Solution 3c 5

Suppose $w_1,\dots,w_n$ is a basis of $W$ and $V$ is finite-dimensional. Suppose $T \in \mathcal L(V,W)$ . Prove that there exists a basis $v_1,\dots,v_m$ of $V$ such that all the entries in the first row of $\mathcal M(T)$ (with repsect to the bases $v_1,\dots,v_m$ and $w_1,\dots,w_n$ ) are $0$ except for possibly a $1$ in the first row, first column.

(In this exercise, unlike 3c/3, you are given the basis of $W$ instead of being able to choose a basis of $W$ .)

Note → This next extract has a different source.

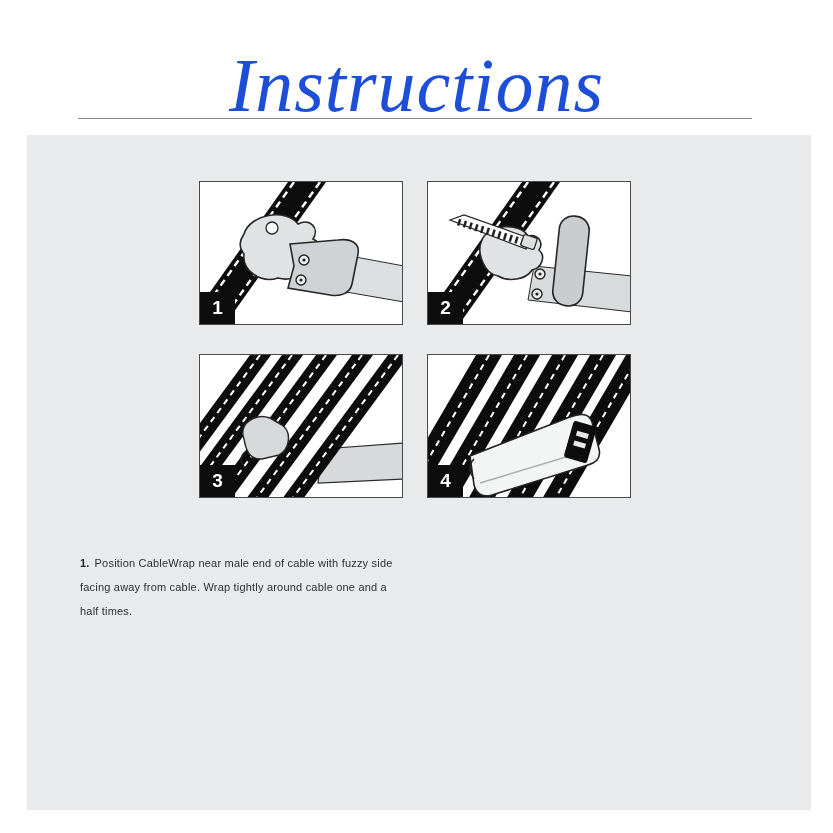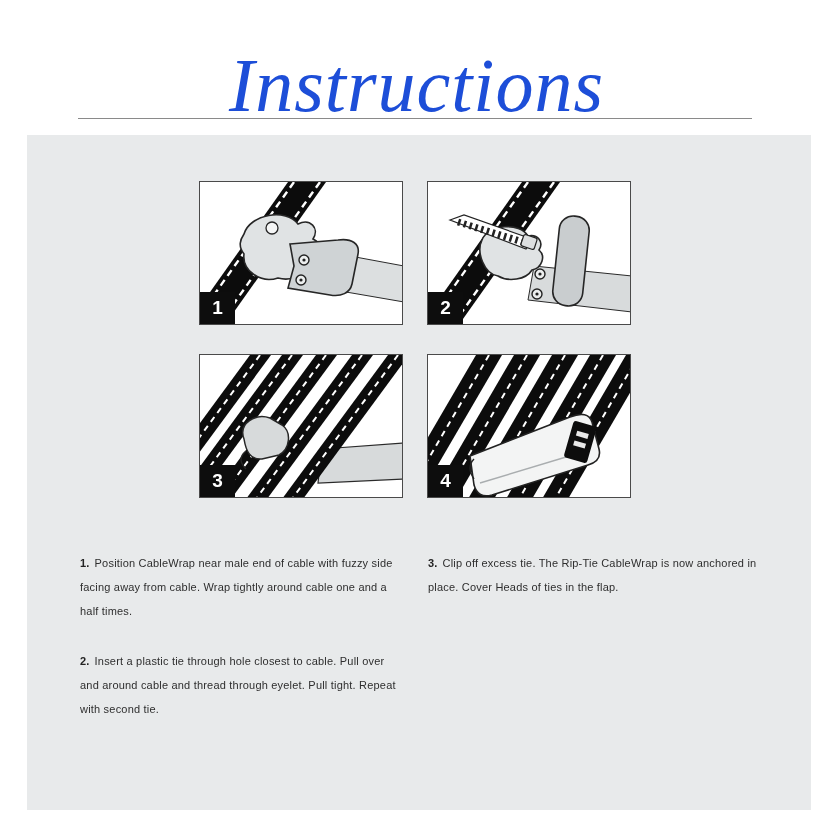"3. Clip off excess tie." p { html: <p><span>3.</span><span>Clip off excess tie. The Rip-Tie CableWrap is now anchored in place. Cover Heads of ties in the flap.</span></p> -> none }
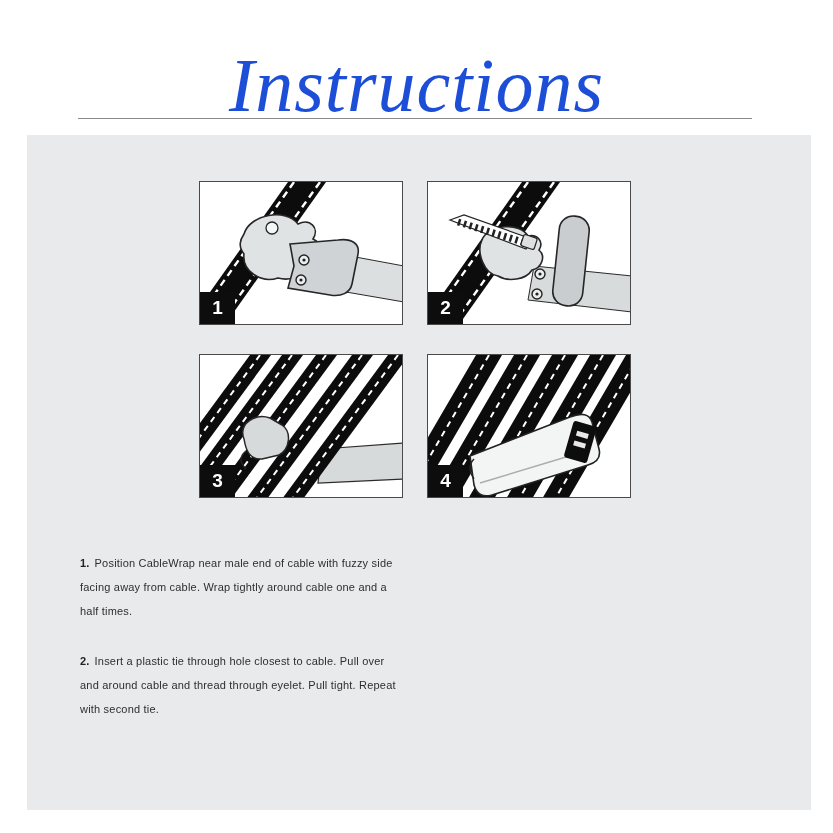"2. Insert a plastic tie" p { html: <p><span>2.</span><span>Insert a plastic tie through hole closest to cable. Pull over and around cable and thread through eyelet. Pull tight. Repeat with second tie.</span></p> -> none }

If $w_1 \in \text{range }T_1$ set $v_1$ so $Tv_1 = w_1$ , otherwise (TODO)
then extend to a basis $v_1,\dots,v_n$ of $V$ . For each $k > 1$ we have

T(v_k) = c_kw_1 + \dots

Meaning $T(v_k - c_kv_1)$ has no $w_1$ component, so consider the list

(v_1,v_2-c_2v_1,\dots,v_n-c_nv_1)

It's linearly independent because $a_1v_1 + \dots + a_n(v_n - c_nv_1) = 0$ implies

(a_1 - a_2c_2 - \dots - a_nc_n)v_1 + a_2v_2 + \dots + a_nv_n = 0

Since $v_1,\dots,v_n$ are independent we have $a_2 = \dots = a_n = 0$ meaning the original equation is $a_1v_1 = 0$ thus $a_1 = 0$ as well. So our new list is a basis by 2.39, and we clearly have

T(a_1v_1 + a_2(v_2 - c_2v_1) + \dots + a_n(v_n - c_nv_1)) = a_1w_1 + b_2w_2 + \dots + b_mw_m

As desired, meaning $\mathcal M(T)$ with respect to the $v_1,\dots,(v_n-c_nv_1)$ basis will have the first row be $(1,0,\dots,0)$ .

This proof is effectively a matrix algorithm style proof, but written in terms of linear maps.